On Posix I think you are right that one can assume the character encoding is defined by the system and that may be a multi or a single byte character strings, whatever is defined in the locale.
On POSIX, the system doesn't care about encodings. You get from getenv exactly the byte string you passed to setenv.
File paths in Windows are stored in double byte character strings encoded as UCS-2 which is fixed width 2 byte predecessor of UTF-16.

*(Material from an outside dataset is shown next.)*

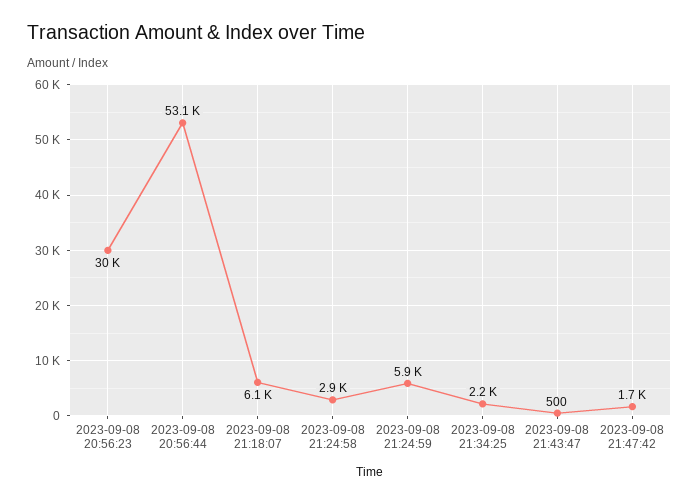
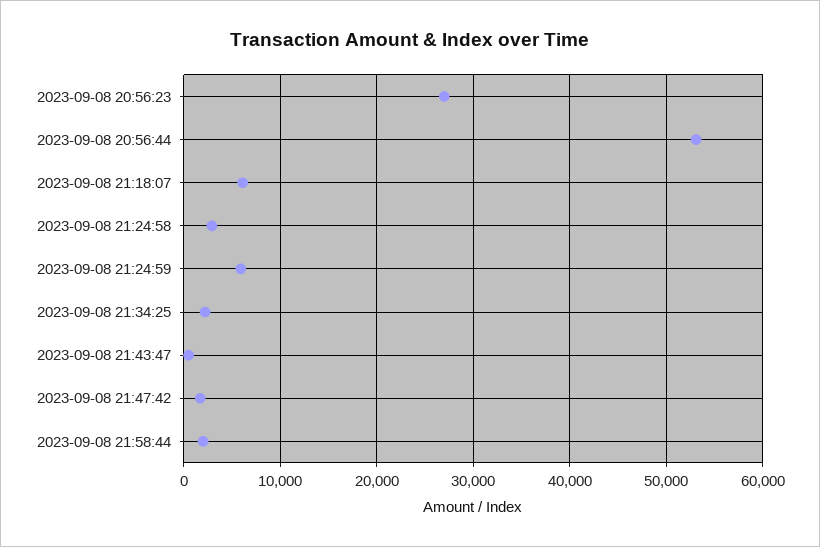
2023-09-08 20:56:23: 30000 -> 27000
2023-09-08 21:58:44: none -> 2000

No, file paths on Windows are UTF-16. I'm not quite sure how SetEnvironmentVariableA and SetEnvironmentVariableW interact though, I don't see it documented. The typical behavior for an A/W pair is for the A function to be implemented in terms of the W one, using the current system code page for converting the strings. The C runtime getenv/_putenv functions actually maintain two separate copies of the environment, one narrow, one wide. https://msdn.microsoft.com/en-us/library/tehxacec.aspx The problem therefore is that it's not quite possible to provide a portable interface. On POSIX, programs have to use the char* functions, because they don't encode/decode and therefore guarantee a perfect round-trip. Using wchar_t* may fail if the contents of the environment do not correspond to the encoding that the library uses. On Windows, programs have to use the wchar_t* versions, for the same reason. Using char* may give you a mangled result in the case the environment contains a file name that cannot be represented in the current encoding. (If the library uses the C runtime getenv/_putenv functions, those will likely guarantee a perfect round-trip, but this will not solve the problem with a preexisting wide environment that is not representable.) Many people - me included - have adopted a programming model in which char[] strings are assumed to be UTF-8 on Windows, and the char[] API calls the wide Windows API internally, then converts between UTF-16 and UTF-8 as appropriate. Since the OS X POSIX API is UTF-8 based and most Linux systems are transitioning or have already transitioned to UTF-8 as default, using UTF-8 and char[] results in reasonably portable programs. This however doesn't appeal to people who prefer to use another encoding, and makes the char[] API not correspond to the Windows char[] API (the A functions) as those use the "ANSI code page" which can't be UTF-8. Boost.Filesystem sidesteps the problem by letting you choose whatever encoding you wish. I don't particularly like this approach.